Not a dedicated IPS.
More of a firewall with IPS built in, the DPI 100e is better suited to smaller or branch offices. Enterprises will need better security overall, though.
Barbedwire's 1U DPI 100e is a firewall product that uses a 2GHz Celeron processor and 256MB RAM to provide enough power to run its IDS/IPS services.
Initial configuration is either through the console port or, more easily, by using the default IP address to connect to the web-based management. Once connected there's a set-up wizard, which gets your basic port settings configured quickly; this lets you decide how to configure the four Fast Ethernet ports. At least two have to be dedicated to the firewall (internal and external networks), which leaves two for the IDS system.
Unfortunately, there's no inline mode on the firewall. The manual suggests configuring a switch for port mirroring. However, switches often fail to forward packets at high loads, so we'd recommend using a hardware tap instead. Then you need to configure the IDS system and tell it which IP addresses you want to look at.
Next, you need to configure the IDS rules to choose the types of attacks you want to look at. There is a comprehensive list of attack signatures, neatly categorized and put into groups. It's easy to turn them on and off.
The default rules for the IDS system just govern reporting; you can, for example, send an email each time a rule is configured. As the DPI 100e is also a firewall, though, you can also change the configuration to automatically block source and destination traffic when a rule is triggered. It's a quick, effective way to prevent unauthorized attacks.

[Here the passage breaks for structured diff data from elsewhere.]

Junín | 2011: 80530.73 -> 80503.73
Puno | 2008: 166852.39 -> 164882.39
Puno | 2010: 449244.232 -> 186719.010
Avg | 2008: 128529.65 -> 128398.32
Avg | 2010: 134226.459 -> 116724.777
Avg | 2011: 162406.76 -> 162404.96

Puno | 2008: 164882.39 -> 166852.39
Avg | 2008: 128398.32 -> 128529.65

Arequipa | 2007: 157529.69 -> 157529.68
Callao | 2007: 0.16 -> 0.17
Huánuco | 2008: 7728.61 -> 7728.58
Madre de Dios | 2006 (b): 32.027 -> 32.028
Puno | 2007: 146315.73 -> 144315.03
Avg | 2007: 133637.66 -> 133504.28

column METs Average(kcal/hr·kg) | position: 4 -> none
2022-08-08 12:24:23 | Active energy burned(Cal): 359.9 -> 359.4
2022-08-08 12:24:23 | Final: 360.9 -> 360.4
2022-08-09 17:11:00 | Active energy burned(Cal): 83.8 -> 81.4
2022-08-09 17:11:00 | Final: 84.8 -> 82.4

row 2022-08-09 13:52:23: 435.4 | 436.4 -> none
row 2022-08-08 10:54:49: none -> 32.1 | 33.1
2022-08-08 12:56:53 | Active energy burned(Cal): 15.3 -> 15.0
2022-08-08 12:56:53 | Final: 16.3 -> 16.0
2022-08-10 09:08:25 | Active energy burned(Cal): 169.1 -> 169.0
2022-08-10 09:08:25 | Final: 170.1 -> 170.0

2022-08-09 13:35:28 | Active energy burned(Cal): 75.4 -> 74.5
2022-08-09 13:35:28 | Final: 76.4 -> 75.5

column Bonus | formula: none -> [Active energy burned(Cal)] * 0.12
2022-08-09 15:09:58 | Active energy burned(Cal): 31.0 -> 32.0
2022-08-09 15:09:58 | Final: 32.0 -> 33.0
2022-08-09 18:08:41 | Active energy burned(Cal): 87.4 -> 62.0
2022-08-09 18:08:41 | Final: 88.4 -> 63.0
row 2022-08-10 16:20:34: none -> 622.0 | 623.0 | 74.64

To help build up security, the DPI 100e also has a security vulnerability scanner, so you can use this to bolster a machine's security and block holes at the machine end, rather than reacting to attacks later.
It's a very easy system to use due to the excellent web interface and intuitive controls. It's also good to see this functionality in an appliance. But it can't handle as much throughput as dedicated IPS appliances, and doesn't have an inline mode or the same range of tools and detection methods.
As such, it would suit smaller firms or branch networks, where performance is less of an issue and it makes more sense to buy one box for all jobs. Larger networks, though, are better off buying a dedicated IPS appliance.